### Exercise brief
Across all the records, filter for lines with the word "color" and copy them.

### Data section
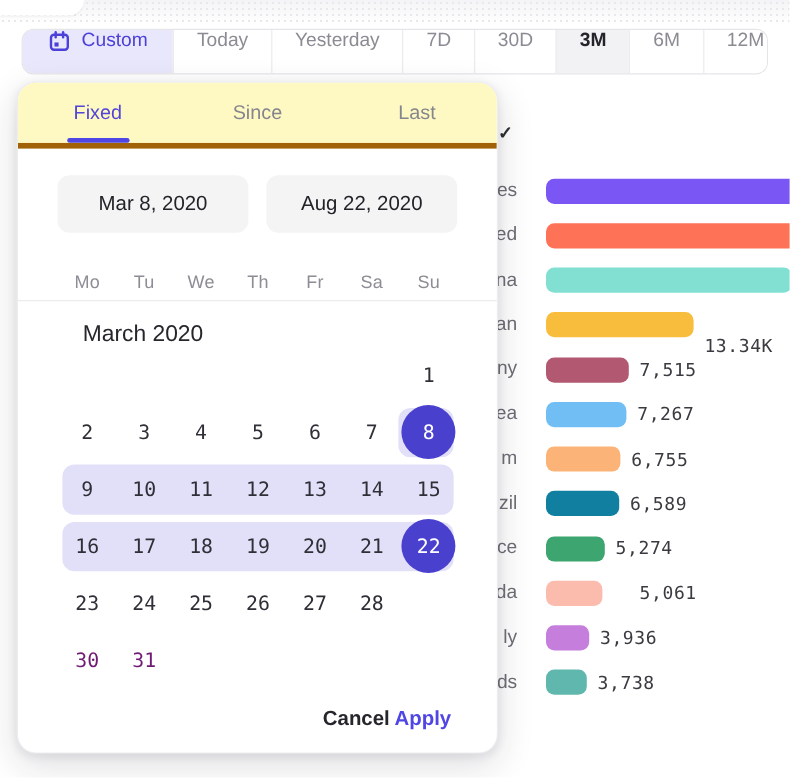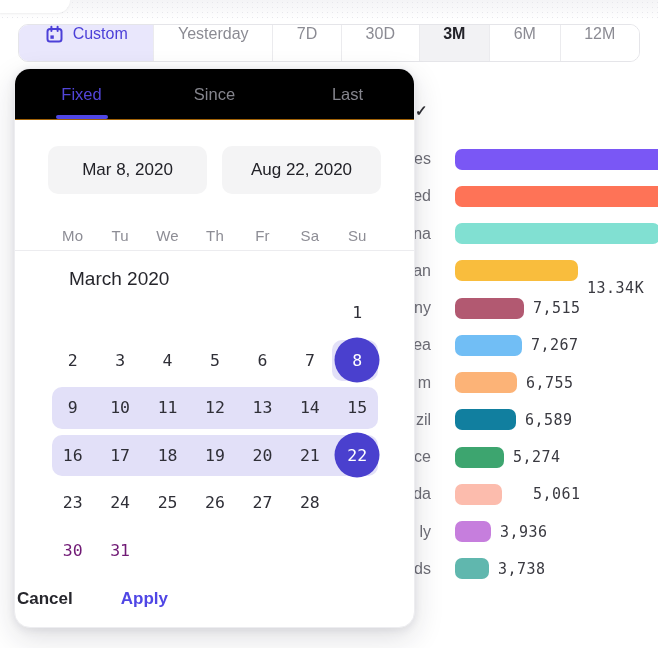--- a/index.html
+++ b/index.html
@@ -157,6 +157,9 @@
       <span>Custom</span>
     </button>
     <button class="tb-btn">
+      <span>Today</span>
+    </button>
+    <button class="tb-btn">
       <span>Yesterday</span>
     </button>
     <button class="tb-btn">

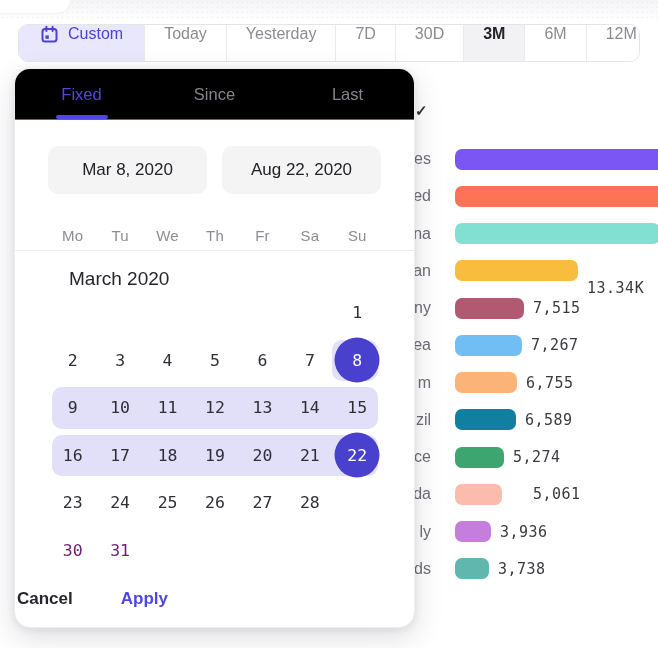--- a/index.html
+++ b/index.html
@@ -43,7 +43,7 @@
     border-radius:16px;z-index:5;box-sizing:border-box;
     box-shadow:0 10px 30px rgba(25,25,50,.14),0 2px 8px rgba(25,25,50,.08);
     border:1px solid #ededf0;}
-  .tabs{height:50px;background:#000000;border-bottom:1px solid #a16207;
+  .tabs{height:50px;background:#fef9c3;border-bottom:5px solid #a16207;
     border-radius:15px 15px 0 0;display:flex;}
   .tab{flex:1;display:flex;align-items:center;justify-content:center;position:relative;
     font-size:16.5px;color:#85858d;cursor:pointer;}

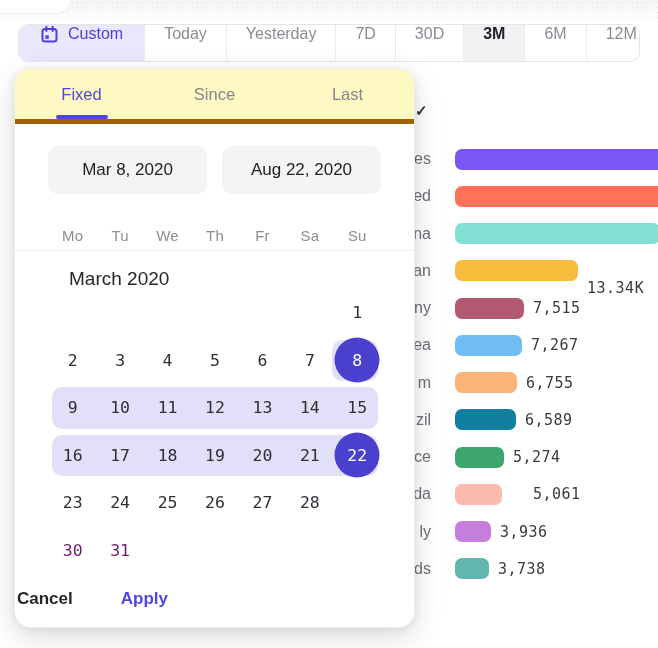--- a/index.html
+++ b/index.html
@@ -71,7 +71,7 @@
   .sel-bg{position:absolute;left:50%;top:50%;transform:translate(-50%,-50%);
     width:45px;height:45px;border-radius:50%;background:#4a40ce;z-index:-1;}
   .footer{position:absolute;top:512px;left:0;right:36px;height:36px;display:flex;
-    align-items:center;gap:44px;}
+    justify-content:flex-end;align-items:center;}
   .btn{appearance:none;border:none;background:transparent;font-family:inherit;
     font-size:17px;cursor:pointer;padding:4px 2px;}
   .btn.cancel{color:#26262c;font-weight:600;}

### Solution to this problem
     font-size:16.5px;color:#85858d;cursor:pointer;}
   .btn.cancel{color:#26262c;font-weight:600;}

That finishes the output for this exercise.